This invention relates to making an alkali metal and alkali metal carbonate catalytic system. This invention further relates to utilizing the above-mentioned catalytic system to reduce isomerization losses which occur during the production of alpha-olefins.
The production of polymers is a major industry of the United States of America. It has been estimated that the chemical production, in the United States, of a few of the more important plastics and synthetic rubbers, approached forty-five billion pounds, or about twenty billion kilograms, in 1989. These polymers are used in a wide variety of applications. For example, polymers can be used to fabricate such items as pipes, films, fibers, dishes, utensils, automobile parts, beverage containers, and assorted other consumer items.
Polymers, which are basically very long strings of molecules, are made by joining smaller molecules together. These smaller molecules, when used to make polymers, are called monomers. It has also been estimated that the chemical production, in the United States, of a few of the more important monomers, approached seventy-six billion pounds, or about thirty-four billion kilograms, in 1989.

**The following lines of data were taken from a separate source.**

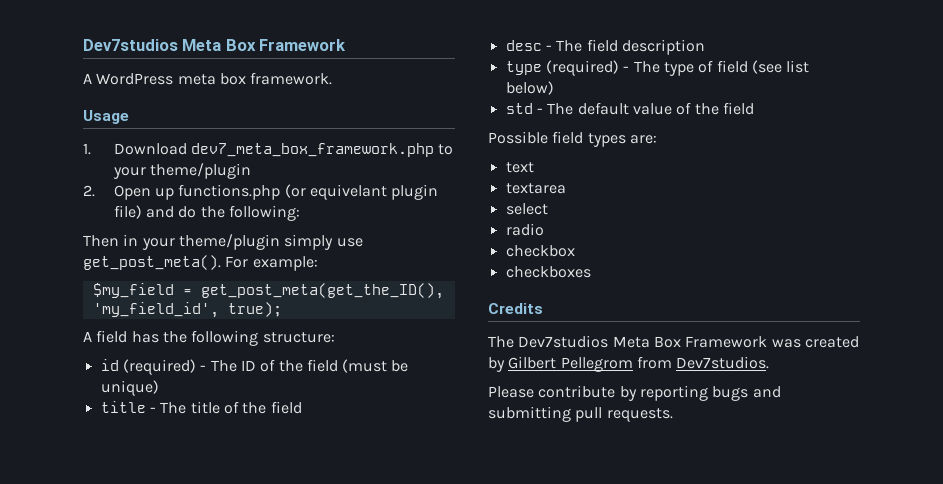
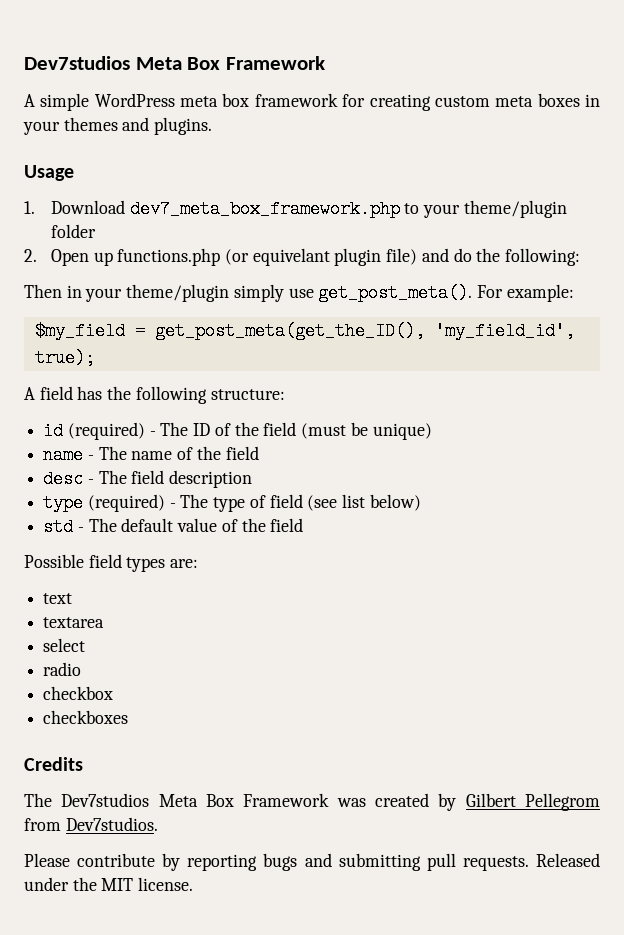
(92, 78) none -> [40,93,90,111] simple
[250,72,333,85] framework. -> [254,93,601,111] [23,117,213,135] framework for creating custom meta boxes in your themes and plugins.
(252, 171) none -> [50,224,96,238] folder
[100,401,220,414] title - The title -> [43,446,173,464] name - The name
(673, 415) none -> [535,853,600,867] [24,877,194,891] Released under the MIT license.

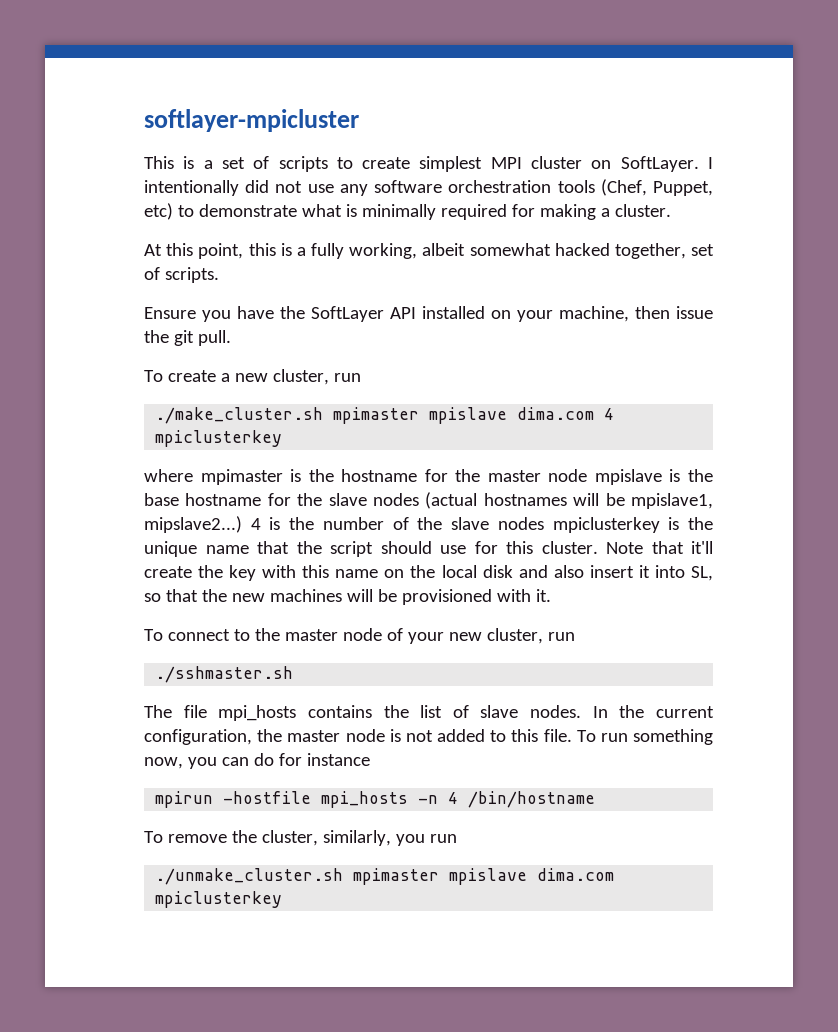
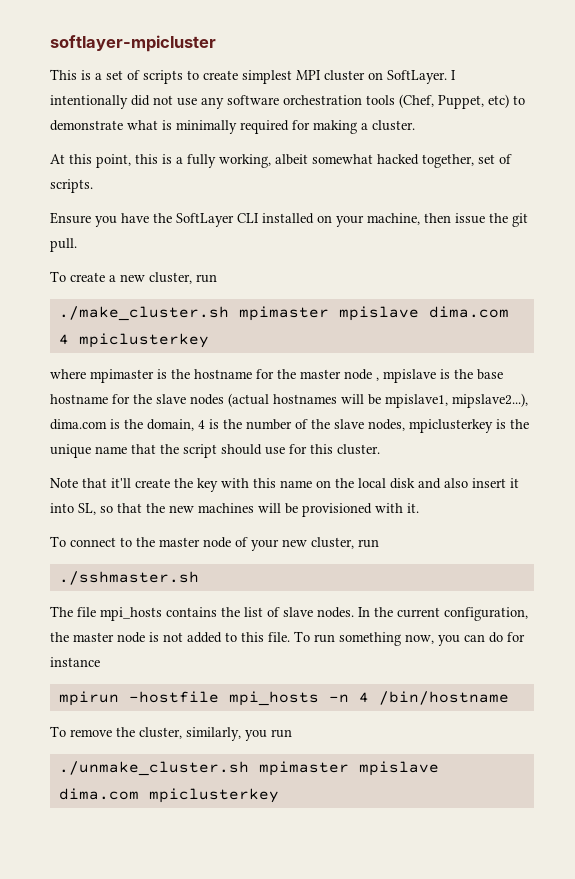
[390,307,416,319] API -> [237,213,259,223] CLI
(588, 475) none -> [376,377,379,381] ,
[144,516,242,533] mipslave2...) -> [452,393,528,408] [50,419,194,431] mipslave2...), dima.com is the domain,
[497,517,544,530] nodes -> [368,419,405,431] nodes,
(598, 547) none -> (380, 449) //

Research has been done to try to make larger monomer type building units in order to facilitate the production of polymers. This research has shown that monomers which have the extra reactivity of a double bond in the first carbon position are generally the preferred monomer choice. These types of monomers are called alpha-olefins to signify that this monomer has a double bond in the first carbon position.
The production of these larger alpha-olefins, which are also called higher alpha-olefins, has presented quite a few technical problems. One such problem is the isomerization losses that occur during the production of these higher alpha-olefins. In general, higher alpha-olefins are made from lower alpha-olefins. These lower alpha-olefins are called lower alpha-olefins because they are smaller in size than the higher alpha-olefins they are used to make. Under reaction conditions, these lower alpha-olefins tend to change their structure so that the reactive double bond is no longer attached to the first carbon. This structural change is called isomerization. For example, during a process to produce 3-methyl-1-pentene, which is a higher alpha-olefin, from ethylene and 1-butene, which are lower alpha-olefins, there are isomerization losses of 1-butene. Essentially, 1-butene undergoes a change in structure to 2-butene. This 2-butene is not as reactive as the 1-butene and consequently the 2-butene is not as economically useful. This can be graphically displayed as follows: ##STR1##
The above reaction shows that on the 2-butene monomer the double bond is on the inside of the molecule. In contrast, the double bond on the 1-butene monomer is on the front of the molecule. This isomerization of 1-butene to 2-butene produces a significant economic loss. Considering the many different ways that monomers can be used to make polymers, and considering the amount of monomers used to make these polymers, the losses that occur because of isomerization constitute an immense economic loss. These losses are then generally passed on to the consumer of the product.
This invention addresses this economic loss by providing a catalyst system to reduce these losses. The improvement being the addition of a metal oxide to the catalyst wherein the metal in the metal oxide comes from the lanthanide series.